Contudo, a luta não pode parar nas fronteiras nacionais. Para desmantelar a "arquitetura da impunidade", é preciso uma resposta global. O caminho mais promissor é o debate para um Tratado Vinculante sobre Empresas Transnacionais e Direitos Humanos no âmbito da ONU, que busca estabelecer a obrigação extraterritorial de Estados como o Canadá de responsabilizar suas empresas por violações cometidas no exterior.

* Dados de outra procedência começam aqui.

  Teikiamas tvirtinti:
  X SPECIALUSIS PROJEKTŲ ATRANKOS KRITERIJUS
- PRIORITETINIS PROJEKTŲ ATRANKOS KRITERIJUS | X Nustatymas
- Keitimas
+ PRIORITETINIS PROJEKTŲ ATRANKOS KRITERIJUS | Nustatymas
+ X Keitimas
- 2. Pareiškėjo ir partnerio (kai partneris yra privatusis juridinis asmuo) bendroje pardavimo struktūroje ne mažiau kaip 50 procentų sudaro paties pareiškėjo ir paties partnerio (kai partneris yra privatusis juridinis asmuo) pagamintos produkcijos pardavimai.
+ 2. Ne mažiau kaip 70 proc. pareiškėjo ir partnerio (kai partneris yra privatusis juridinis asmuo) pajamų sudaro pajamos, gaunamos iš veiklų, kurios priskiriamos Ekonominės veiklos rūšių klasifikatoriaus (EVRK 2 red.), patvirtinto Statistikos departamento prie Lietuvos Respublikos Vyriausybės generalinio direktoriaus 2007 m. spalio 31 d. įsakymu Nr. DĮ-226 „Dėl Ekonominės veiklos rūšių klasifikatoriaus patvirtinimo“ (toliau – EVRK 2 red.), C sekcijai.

Concluo, portanto, que a incompatibilidade do modelo neoextrativista com a nossa Constituição é absoluta. A resposta do Direito não pode ser tímida. Ela exige uma combinação de coragem no plano interno, aplicando teses que deem conta da dimensão coletiva e existencial dos danos, com uma pressão incansável por justiça no plano global. É a luta por um Direito que, como propõe o humanismo realista, parta da realidade social concreta para se afirmar como instrumento de transformação e de defesa intransigente da dignidade humana.